Dans une interview accordée à Colinterview, Saïss confie avoir été abasourdi par le choix de tenter une Panenka dans les toutes dernières secondes : un geste jugé trop risqué dans un contexte aussi décisif. « Je me suis pris la tête entre les mains », avoue-t-il, encore marqué par cette action.
Pour l’ancien défenseur marocain, rater un penalty fait partie du football. Mais tenter un geste aussi audacieux à un moment aussi crucial dépasse l’entendement. Le Maroc, qui n’a plus remporté la CAN depuis des décennies et attendait une consécration à domicile, voyait là une occasion historique de briser la malédiction.

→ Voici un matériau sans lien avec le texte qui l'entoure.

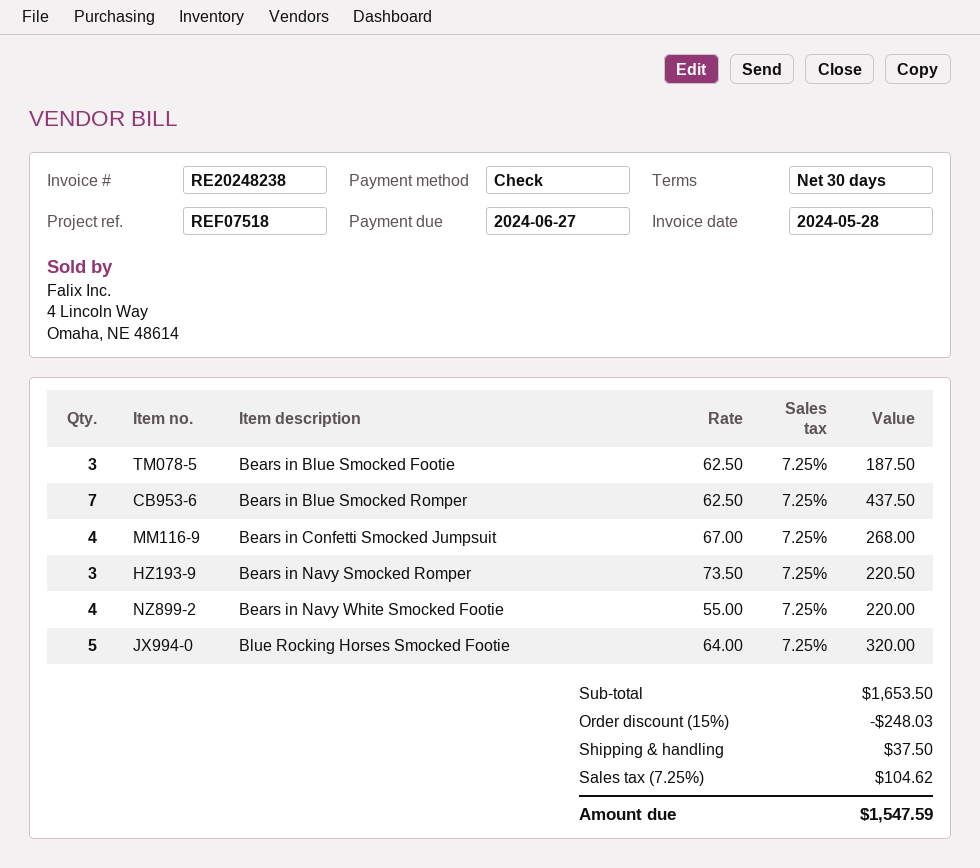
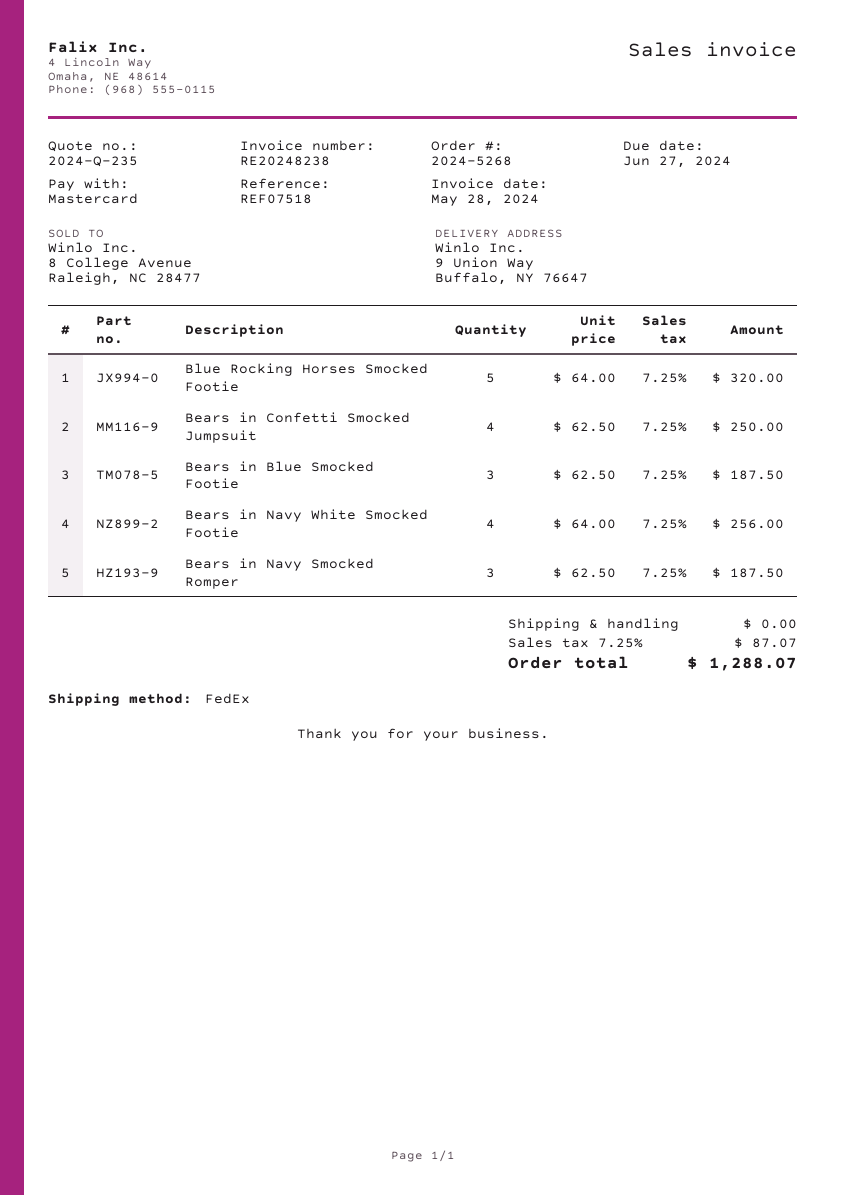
payment method: cheque -> Mastercard
Bears in Blue Smocked Romper: 7 x 62.50 = 437.50 -> none
Bears in Confetti Smocked Jumpsuit: 4 x 67.00 = 268.00 -> 4 x 62.50 = 250.00
Bears in Navy Smocked Romper: 3 x 73.50 = 220.50 -> 3 x 62.50 = 187.50
Bears in Navy White Smocked Footie: 4 x 55.00 = 220.00 -> 4 x 64.00 = 256.00
discount: 15% = 248.03 -> none
shipping: 37.50 -> 0.00
tax: 7.25% = 104.62 -> 7.25% = 87.07
total: 1547.59 -> 1288.07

Saïss évoque surtout une immense frustration collective : celle d’un titre qui semblait à portée de main. « Il aurait pu être le héros », regrette-t-il, avant d’ajouter avec amertume : « Mais il a voulu être le super-héros. »
Au-delà de la critique, c’est surtout le poids d’un rêve envolé que traduit l’ancien capitaine, encore habité par ce sentiment de vide laissé par une occasion manquée d’entrer dans l’histoire.